Live IBD vaccines – these are either applied at the hatchery (spray) or at the farm via drinking water or spray. These vaccines are considered mild to moderate IBD vaccines. They have the lowest cost per bird compared to vector and immune-complex vaccines. However, since they are applied via mass administration, outcomes depends on proper vaccination techniques. The age of birds being vaccinated with this group of vaccines is an important factor for success. If being administered very early, vaccine strains can be neutralized by maternal antibodies and reduce its efficacy.  

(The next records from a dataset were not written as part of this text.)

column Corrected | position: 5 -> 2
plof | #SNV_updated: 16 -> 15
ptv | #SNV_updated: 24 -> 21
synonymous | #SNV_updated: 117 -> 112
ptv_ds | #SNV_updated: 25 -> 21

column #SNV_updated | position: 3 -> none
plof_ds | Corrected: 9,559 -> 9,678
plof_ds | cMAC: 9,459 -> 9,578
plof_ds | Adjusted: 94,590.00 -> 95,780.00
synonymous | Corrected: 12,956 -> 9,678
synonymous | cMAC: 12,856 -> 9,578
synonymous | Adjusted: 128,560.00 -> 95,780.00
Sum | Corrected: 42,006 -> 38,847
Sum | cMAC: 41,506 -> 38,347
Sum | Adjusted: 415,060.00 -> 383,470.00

Infectious Bronchitis (IB)
Damage caused by IB virus to the bird’s upper respiratory tract, especially the trachea, is a major predisposing factor for subsequent Colibacillosis. When IB infection occurs closer to processing, it can result in higher airsaculitis condemnations due to secondary bacterial infection.

Currently, there is no commercially available vaccine in Canada that fully protects against this IB serotype. However, some veterinarians are using Mass-type vaccine at the hatchery followed by Mass/Conn vaccines at 12 to 14 days of age with some success. The idea is that even if these vaccines are not perfect for current field IB viruses, they may be able to lessen the negative impacts. In addition to proper vaccination against IB, application of an E. coli vaccine where Colibacillosis has historically been observed can assist in lowering the losses caused by secondary bacterial infection.

Coccidiosis
Currently, in conventional broiler flocks, ionophores, and non-ionophore coccidiostats are mainly applied in feed and effectively prevent clinical coccidiosis. Under the Chicken Farmers of Canada AMU strategy, these products will still be permitted. However, in flocks raised without the use of antibiotics (RWA), where ionophores cannot be used, vaccination against coccidiosis, either by itself or in the form of a bioshuttle strategy, is a viable option to prevent coccidiosis. A bioshuttle strategy refers to the application of coccidiosis vaccine at the hatchery, followed by a non-ionophore coccidiostat that allows a small proportion of coccidia to grow, usually given in grower feed. The idea is that non-ionophore coccidiostats can prevent clinical or subclinical E. Maxima infection in those chickens that didn’t receive the vaccine adequately and hence more prone to exposure to high volume of oocysts in the litter. The  quality of the chosen anticoccidials allows for the continued development of immunity.

Another available tool in RWA flocks to control coccidiosis is to use non-ionophore coccidiostats in feed with very good success rate. However, care must be taken to reduce the risk of resistance by shuttling or rotating products appropriately.

One of the most important predisposing factors for Necrotic Enteritis (NE) is subclinical coccidiosis (especially E. Maxima). Therefore, control of coccidiosis plays an important role in prevention of NE in broilers. Currently, control and application of in-feed antibiotics is the most common approach in prevention of clinical NE. This is mainly due the absence of an effective vaccine that can prevent this condition in broilers. However, there are number of researchers currently focused on finding an acceptable commercial-level NE vaccine.